-- Extracted material follows --
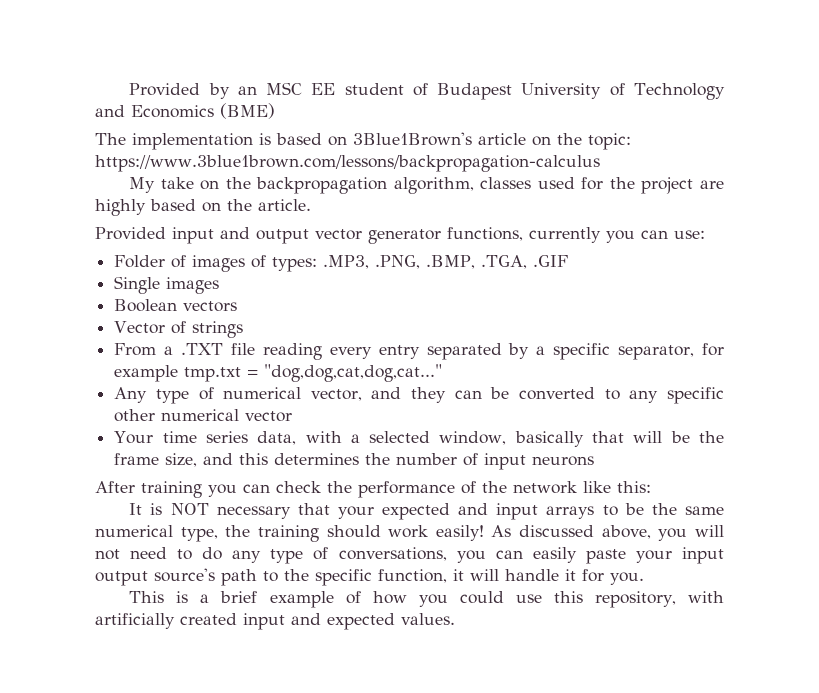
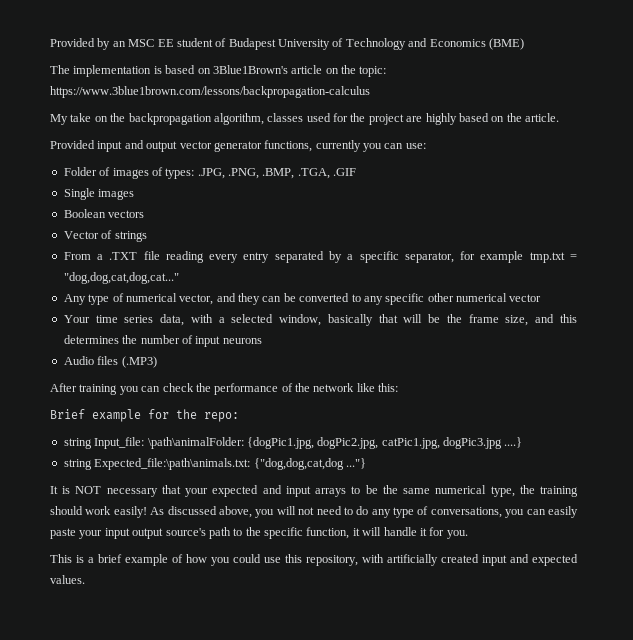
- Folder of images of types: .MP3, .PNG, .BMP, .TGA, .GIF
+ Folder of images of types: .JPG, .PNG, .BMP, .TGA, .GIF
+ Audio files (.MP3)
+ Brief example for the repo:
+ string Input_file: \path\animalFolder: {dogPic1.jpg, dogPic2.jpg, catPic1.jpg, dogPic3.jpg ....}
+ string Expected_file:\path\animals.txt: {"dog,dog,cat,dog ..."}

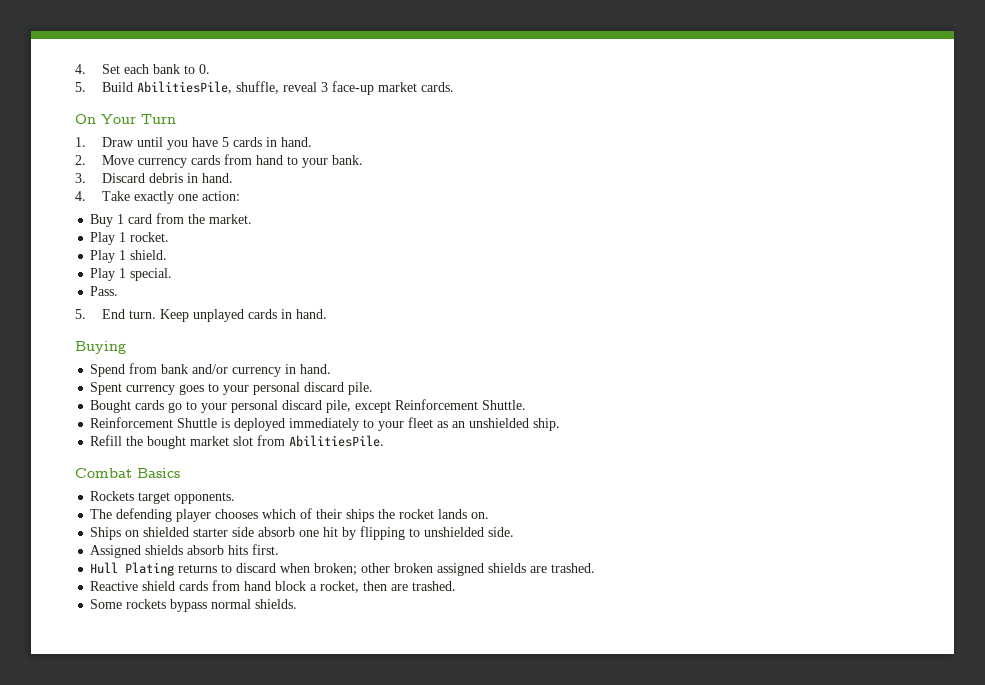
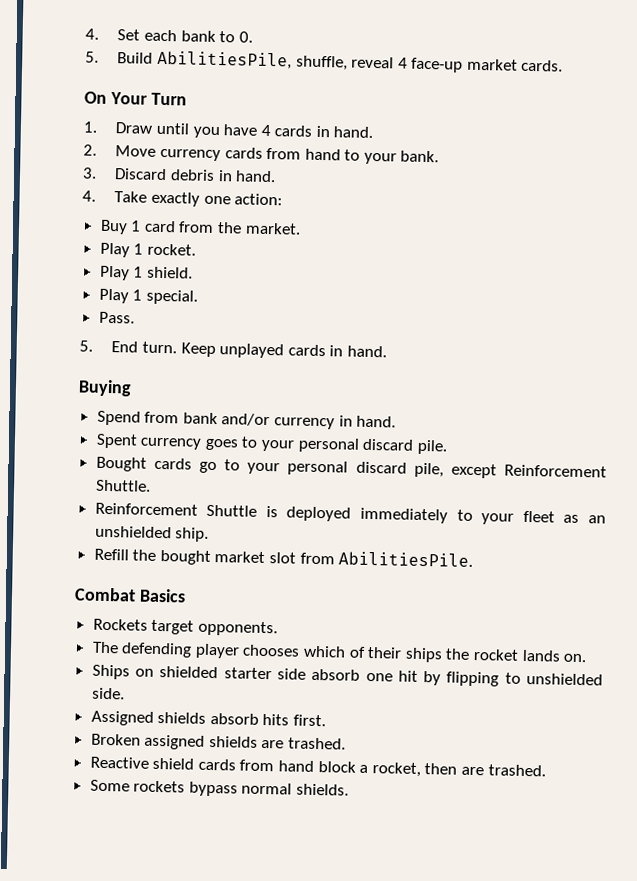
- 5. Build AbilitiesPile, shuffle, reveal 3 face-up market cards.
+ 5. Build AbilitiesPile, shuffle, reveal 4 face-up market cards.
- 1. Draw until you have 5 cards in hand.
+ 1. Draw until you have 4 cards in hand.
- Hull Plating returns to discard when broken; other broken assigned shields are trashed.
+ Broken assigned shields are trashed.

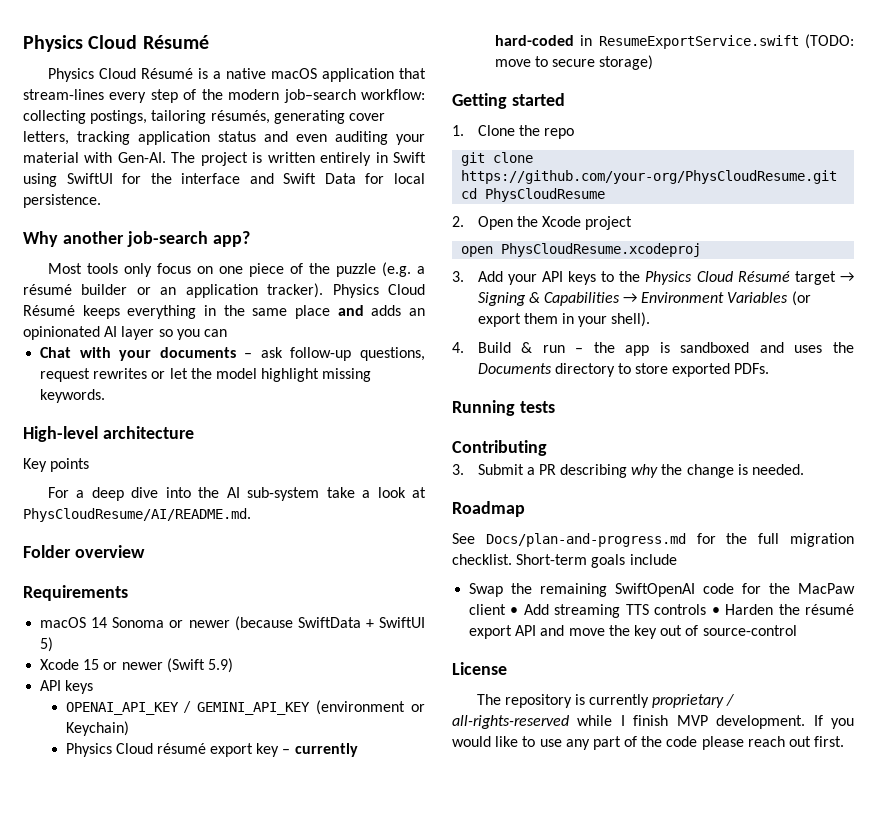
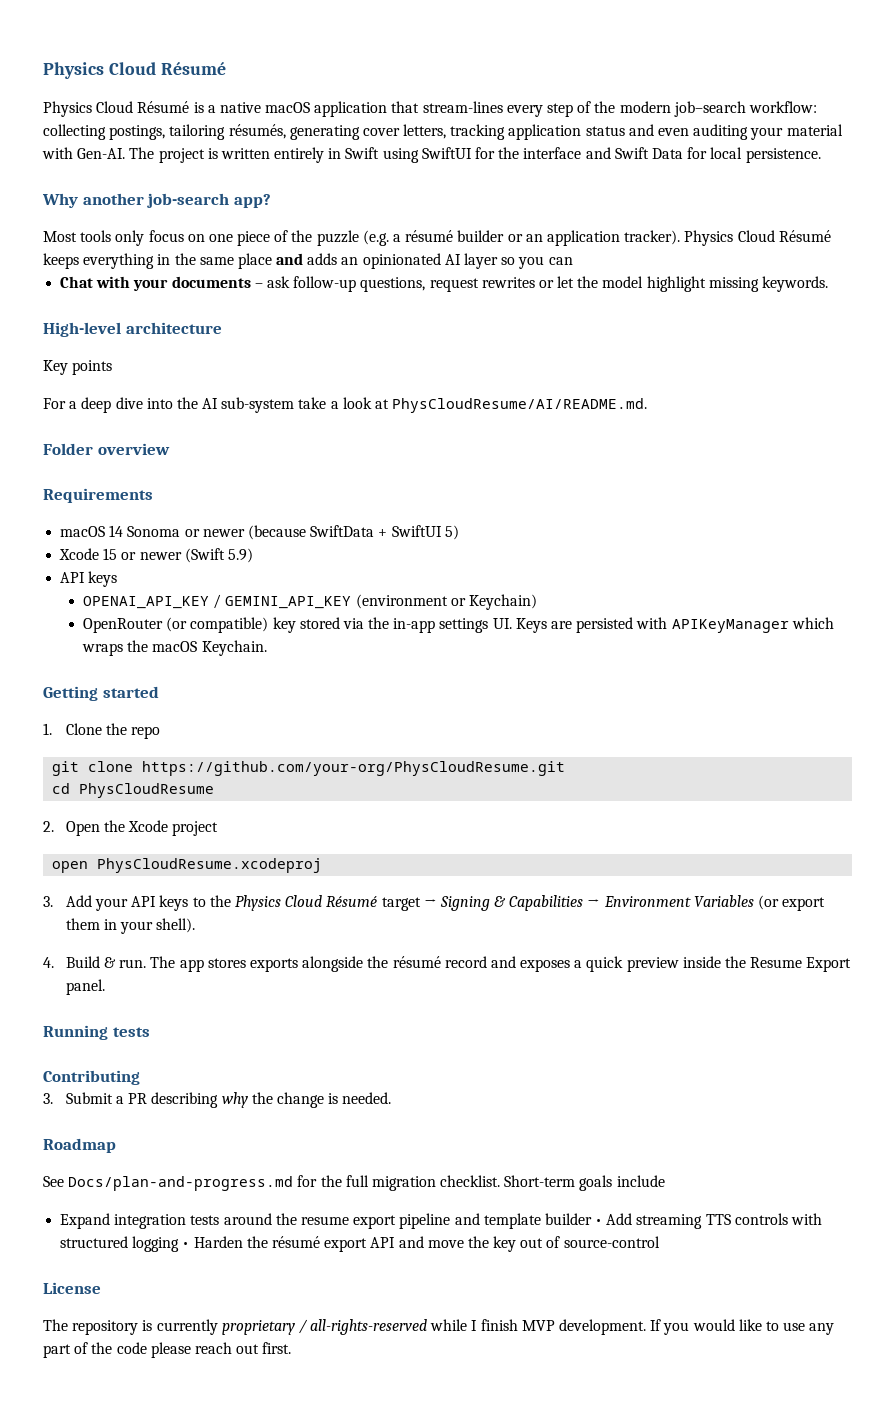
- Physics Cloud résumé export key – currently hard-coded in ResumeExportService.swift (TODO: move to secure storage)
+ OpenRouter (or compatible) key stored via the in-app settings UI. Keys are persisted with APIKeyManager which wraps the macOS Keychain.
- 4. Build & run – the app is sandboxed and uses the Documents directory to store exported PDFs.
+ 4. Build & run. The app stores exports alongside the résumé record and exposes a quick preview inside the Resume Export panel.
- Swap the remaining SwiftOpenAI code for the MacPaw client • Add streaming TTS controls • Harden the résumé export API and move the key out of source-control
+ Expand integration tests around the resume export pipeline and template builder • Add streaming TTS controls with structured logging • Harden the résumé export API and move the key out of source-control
-- Extracted material concluded --
Could you find every line in the records above that contains the word "streaming" and copy it?

- Swap the remaining SwiftOpenAI code for the MacPaw client • Add streaming TTS controls • Harden the résumé export API and move the key out of source-control
+ Expand integration tests around the resume export pipeline and template builder • Add streaming TTS controls with structured logging • Harden the résumé export API and move the key out of source-control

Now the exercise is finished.